Seguia o ano de 1982; até esse momento, Rosa sentia que havia alcançado tudo em sua vida. Conseguira sair de Aracataca, residia em um bom bairro de Bogotá, uma cidade onde se consegue vencer, especialmente se vem do interior, é como triunfar em Nova Iorque. Seus pais lhe haviam dito que ao se casar com um profissional havia garantido o seu futuro e de seus filhos. A morte de seu esposo mudou tudo.

Ao ficar viúva, a professora sentiu uma dor tão grande que pensou que o mundo ia acabar. Além disso, ficou sozinha e com sete filhos! Teve que juntar todas as forças para trabalhar muito duro. Largava da máquina de costura e pegava na de escrever. Graças a esse esforço todos seus filhos conseguiram uma profissão. No entanto, o dia da morte de seu esposo não foi o dia mais doloroso de sua vida. Sua maior tristeza ocorreu quando sua filha Rocío, que era médica, morreu de leucemia aos trinta e seis anos deixando duas filhas pequenas.

Uma de suas filhas tinha síndrome de Down e requeria atenção especial. Parecia uma missão impossível seguir adiante com seus filhos, mas o esforço de Rosa surtiu em recompensa. Seis de seus sete filhos estudaram uma profissão e ela se orgulhava de ter na família dois advogados e dois médicos.

Quando lhe perguntavam por que preferia ser chamada de Rosa Fergusson e não Rosa Fergusson de Acuña, como a maioria das mulheres casadas de sua geração, ela tinha uma resposta de acordo com suas ideias progressistas:

“Porque sou e sempre fui Rosa Fergusson. Este é o meu nome desde que nasci. Nenhum ser humano deve pertencer a ninguém, porque isso vai contra a liberdade da pessoa, contra o indivíduo. Uma mulher ou um homem nasce com um nome e em uma família e, ao se casar, tudo isso que tinha atrás não desaparece para mudar o seu sobrenome por outro. Os homens, por exemplo, não o fazem. Além disso, ao ser ‘de’ e, se pensa como eu, quando perdi meu esposo, isso significaria que ao perder o seu parceiro já não pertence a ninguém”, dizia.

Rosa havia esquecido da grande fascinação que exercia em seu aluno apesar de em uma ocasião dona Tranquilina ter comentado que Gabito lhe havia dito que quando se aproximava de sua professora, sentia desejos de beijá-la.

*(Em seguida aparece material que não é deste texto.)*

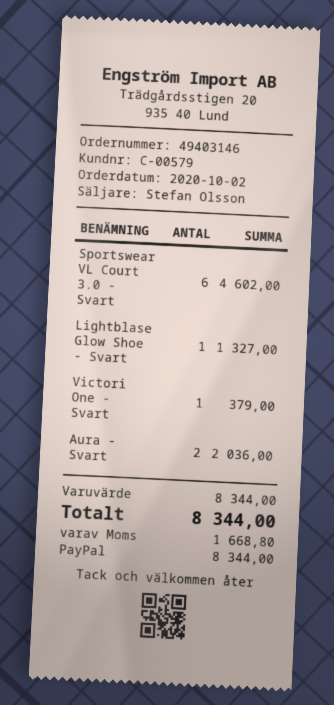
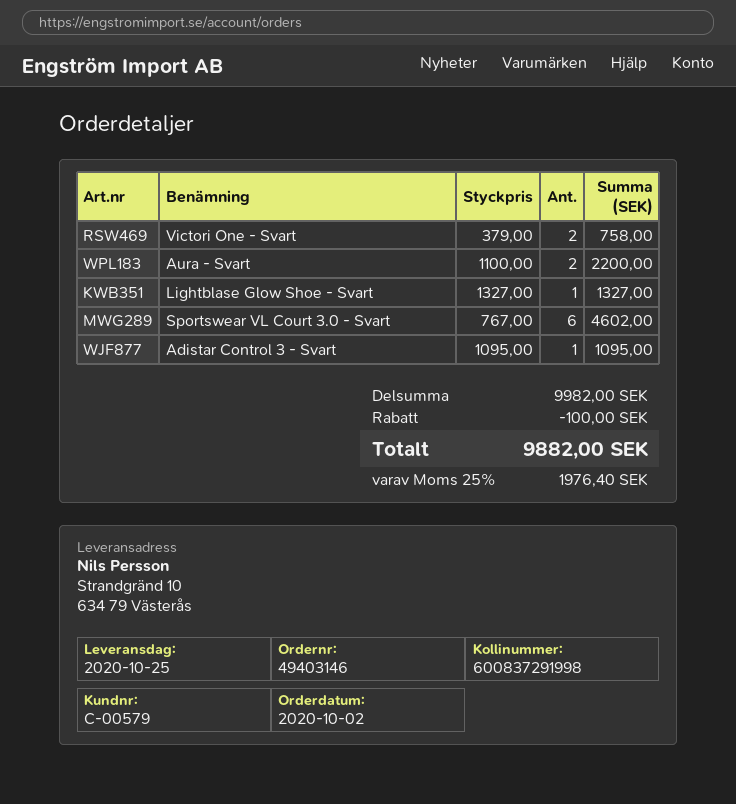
Victori One - Svart: 1 for 379.00 -> 2 for 758.00
Aura - Svart: 2 for 2036.00 -> 2 for 2200.00
Adistar Control 3 - Svart: none -> 1 for 1095.00
subtotal: 8344.00 -> 9982.00
discount: none -> 100.00
tax: 1668.80 -> 1976.40
total: 8344.00 -> 9882.00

Mas um dia a revelação surgiu de forma surpreendente quando seu genro Eduardo Castro leu umas linhas de O cheiro da goiaba, o livro de conversas de García Márquez com o escritor Plinio Apuleyo Mendoza.

Logo no início, suspendendo a leitura, lhe disse: — Rosa, veja este livro sobre Gabo e o que diz de você.

Em seguida, seu genro continuou lendo em voz alta o que o escritor havia expressado sobre sua professora.

Quem me ensinou a ler era uma professora muito bela, muito graciosa, muito inteligente, que me convenceu do prazer de ir à escola somente para vê-la.

E mais adiante, quando Plinio Apuleyo Mendoza perguntou a Gabo sobre a primeira vez que se sentiu perplexo por uma mulher, a resposta foi imediata: — A primeira que me fascinou, como já lhe disse, foi a professora que me ensinou a escrever aos cinco anos.

Ao ler essa ingênua declaração de amor, a professora ficou envergonhada, como se o próprio autor estivesse ao seu lado. Emocionada, somente disse: — Ai, isso é muito, é muito, Gabito.